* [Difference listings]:
★ ★ ★ ★ ★ ★ ★

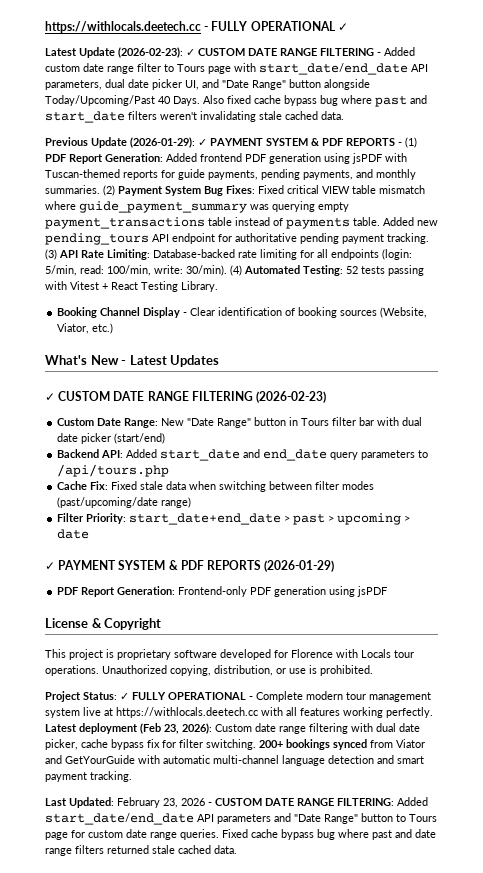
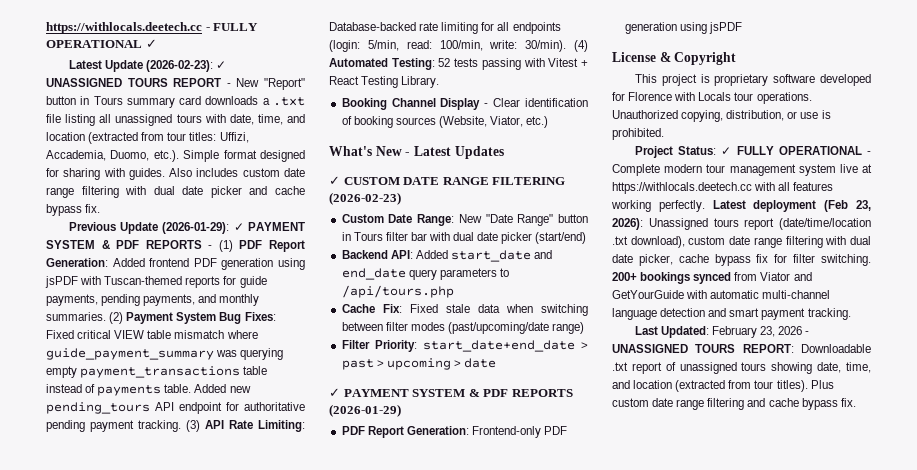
- Latest Update (2026-02-23): ✓ CUSTOM DATE RANGE FILTERING - Added custom date range filter to Tours page with start_date/end_date API parameters, dual date picker UI, and "Date Range" button alongside Today/Upcoming/Past 40 Days. Also fixed cache bypass bug where past and start_date filters weren't invalidating stale cached data.
+ Latest Update (2026-02-23): ✓ UNASSIGNED TOURS REPORT - New "Report" button in Tours summary card downloads a .txt file listing all unassigned tours with date, time, and location (extracted from tour titles: Uffizi, Accademia, Duomo, etc.). Simple format designed for sharing with guides. Also includes custom date range filtering with dual date picker and cache bypass fix.
- Latest deployment (Feb 23, 2026): Custom date range filtering with dual date picker, cache bypass fix for filter switching.
+ Latest deployment (Feb 23, 2026): Unassigned tours report (date/time/location .txt download), custom date range filtering with dual date picker, cache bypass fix for filter switching.
- Last Updated: February 23, 2026 - CUSTOM DATE RANGE FILTERING: Added start_date/end_date API parameters and "Date Range" button to Tours page for custom date range queries. Fixed cache bypass bug where past and date range filters returned stale cached data.
+ Last Updated: February 23, 2026 - UNASSIGNED TOURS REPORT: Downloadable .txt report of unassigned tours showing date, time, and location (extracted from tour titles). Plus custom date range filtering and cache bypass fix.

★ ★ ★ ★ ★ ★ ★

* [Activity]: Starting from the records above, filter out all lines except those containing the word "switching".

* [Reply]:
- Latest deployment (Feb 23, 2026): Custom date range filtering with dual date picker, cache bypass fix for filter switching.
+ Latest deployment (Feb 23, 2026): Unassigned tours report (date/time/location .txt download), custom date range filtering with dual date picker, cache bypass fix for filter switching.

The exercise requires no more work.